Quarterly Fund Commentary
Chris Sebald, CFA
David Land, CFA
Thomas Houghton, CFA
Market Sector Update
- Concerns about a global growth slowdown that gripped the markets in the third quarter subsided rather quickly, despite further declines in commodity markets. These concerns have faded not because economies have gotten better, but primarily because they haven't gotten worse.
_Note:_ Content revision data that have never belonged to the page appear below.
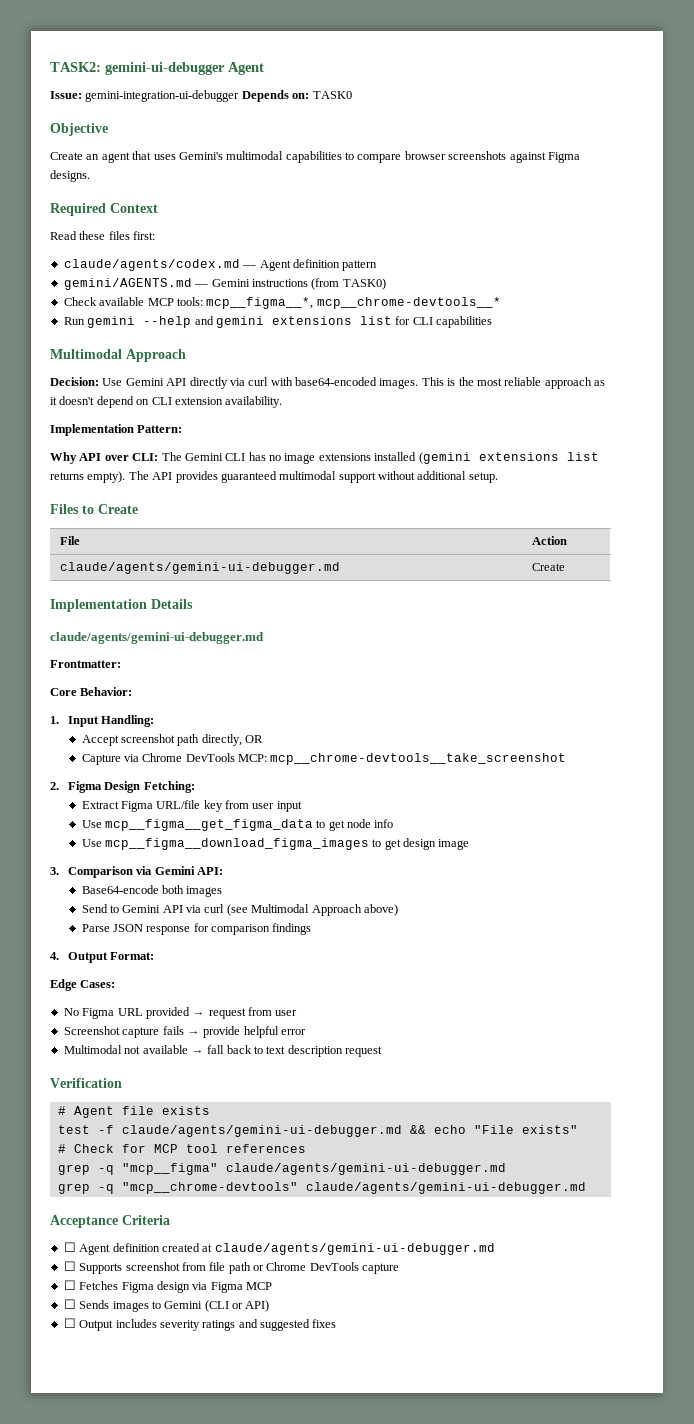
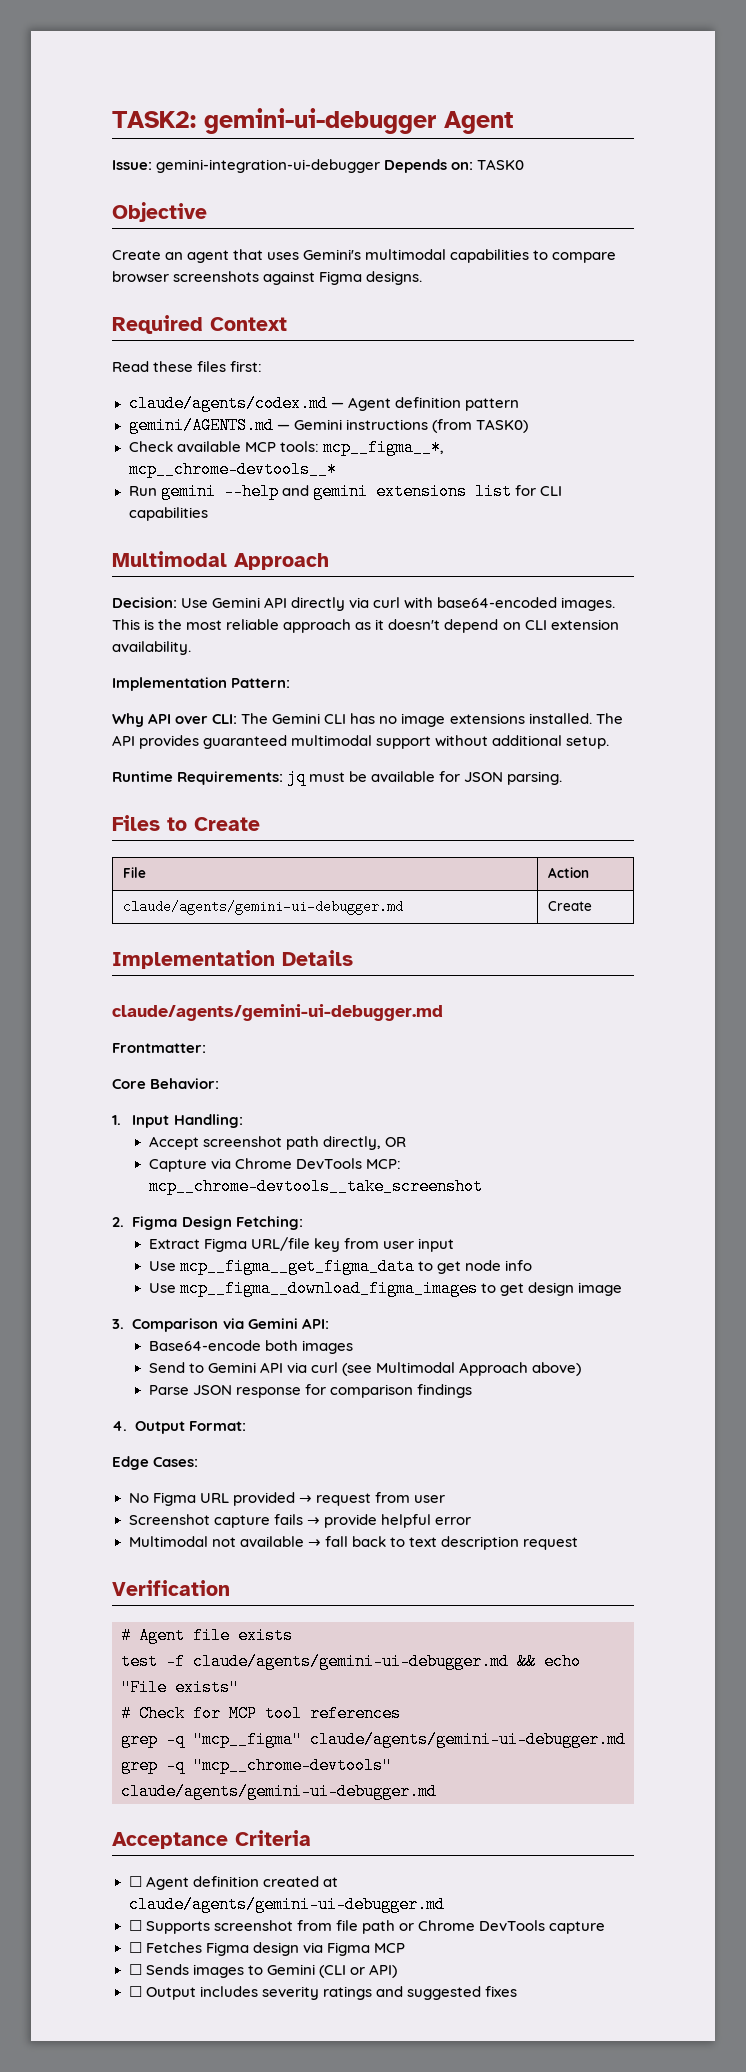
- Why API over CLI: The Gemini CLI has no image extensions installed (gemini extensions list returns empty).
+ Why API over CLI: The Gemini CLI has no image extensions installed.
+ Runtime Requirements: jq must be available for JSON parsing.

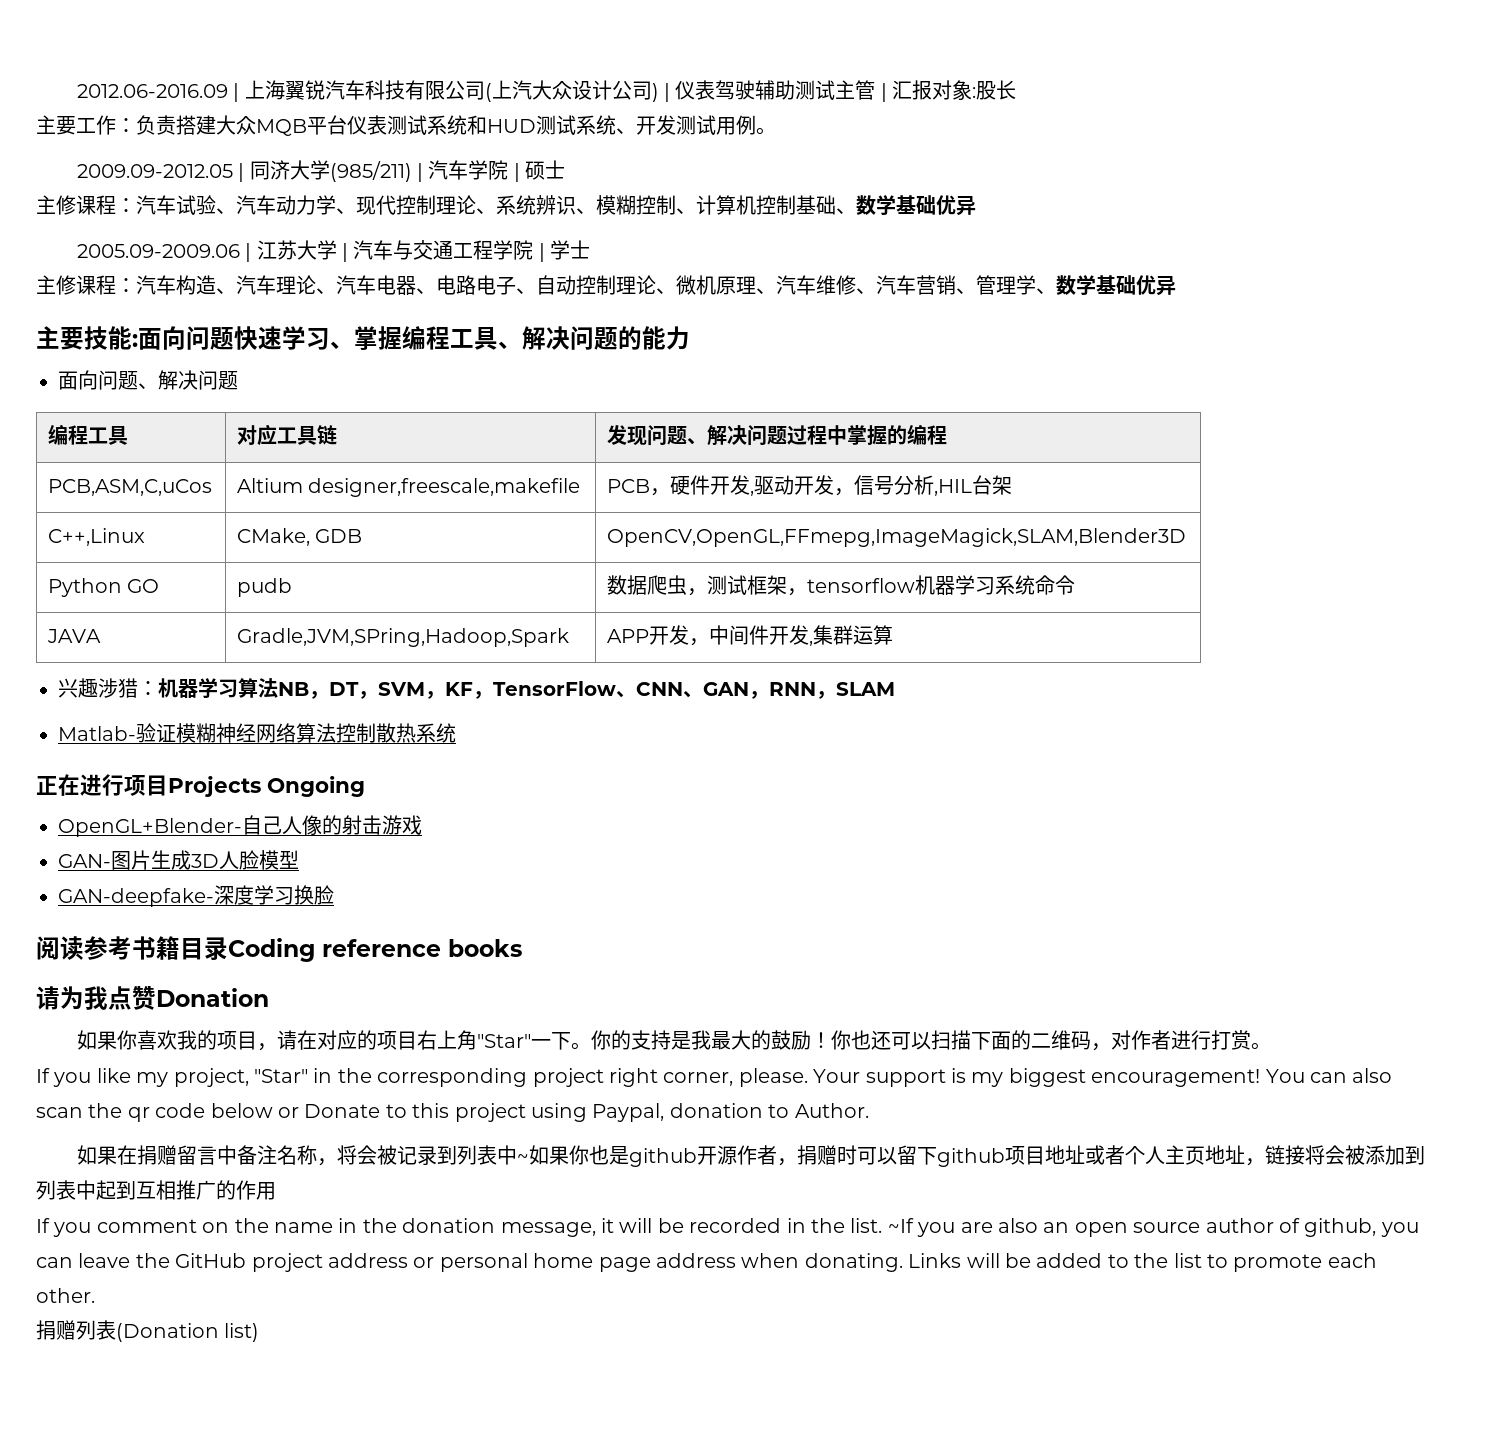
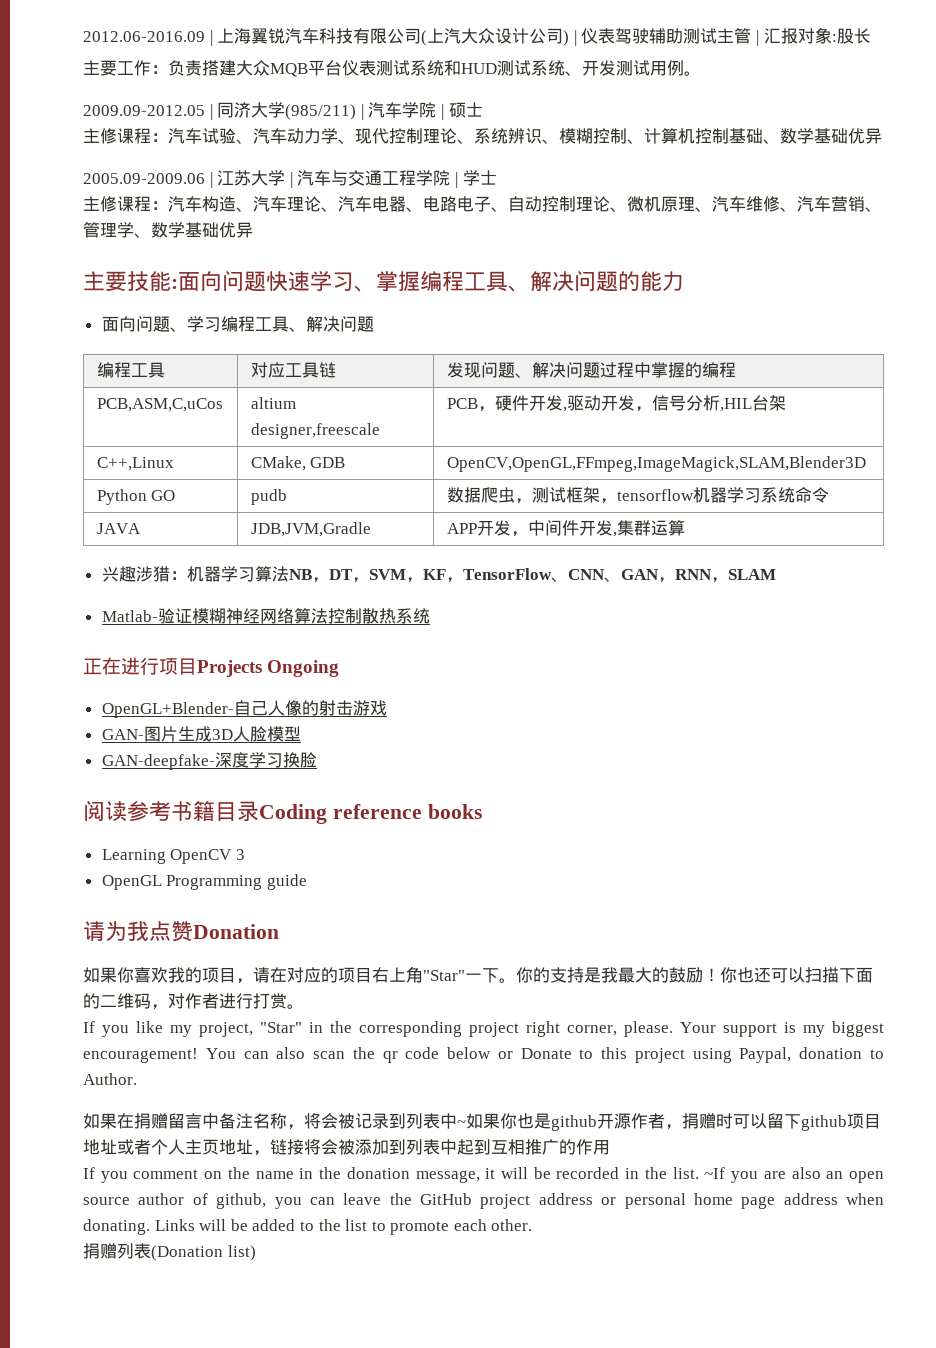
- 面向问题、解决问题
+ 面向问题、学习编程工具、解决问题
- PCB,ASM,C,uCos | Altium designer,freescale,makefile | PCB，硬件开发,驱动开发，信号分析,HIL台架
+ PCB,ASM,C,uCos | altium designer,freescale | PCB，硬件开发,驱动开发，信号分析,HIL台架
- C++,Linux | CMake, GDB | OpenCV,OpenGL,FFmepg,ImageMagick,SLAM,Blender3D
+ C++,Linux | CMake, GDB | OpenCV,OpenGL,FFmpeg,ImageMagick,SLAM,Blender3D
- JAVA | Gradle,JVM,SPring,Hadoop,Spark | APP开发，中间件开发,集群运算
+ JAVA | JDB,JVM,Gradle | APP开发，中间件开发,集群运算
+ Learning OpenCV 3
+ OpenGL Programming guide

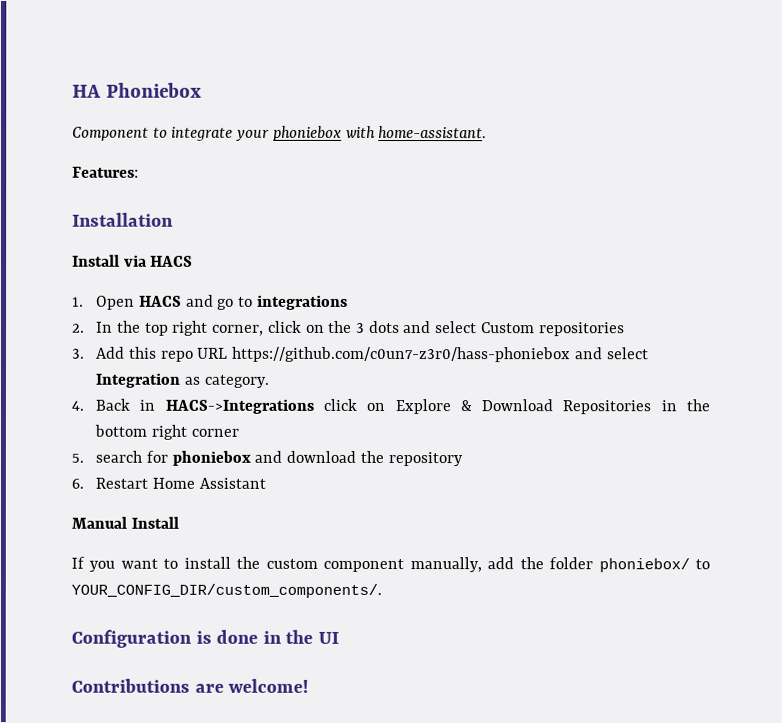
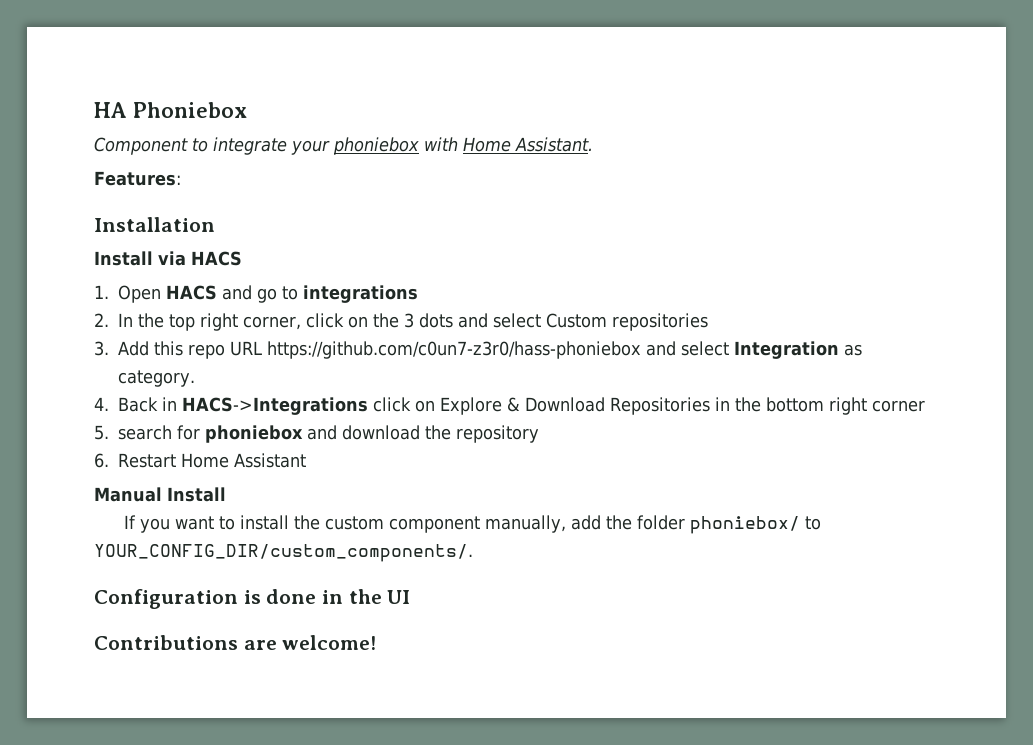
- Component to integrate your phoniebox with home-assistant.
+ Component to integrate your phoniebox with Home Assistant.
- Most of the economic data in the U.S. is still disappointing. However, the U.S. continues to chug along with decent employment growth, supportive housing growth and strong auto sales when compared to the performance of the past couple years.
- After more than two years of preparing markets for higher interest rates, the U.S. Federal Reserve (Fed) at last felt strong enough about the prospects for growth and inflation that it decided to raise the fed funds target rate. The environment doesn’t exactly paint a picture of a runaway strong market or economy that needs Fed restraint via tighter policy. But the Fed clearly wanted to get started with rate increases.
- Stocks rebounded in the quarter but corporate credit didn't, primarily because credit -- especially high-yield credit -- is much more exposed to commodities and energy prices.
- With the investment-grade credit markets stabilizing in the fourth quarter, we shifted our exposure in corporates. We increased the weighting in the financials sector, primarily in banks, and further reduced exposure to industrials, especially in energy.
- The energy sector, and Master Limited Partnership (MLP) bond prices in particular, continued to be driven by the falling price of crude oil. The decline comes despite actions by many of these companies to improve their balance sheets and financial profiles.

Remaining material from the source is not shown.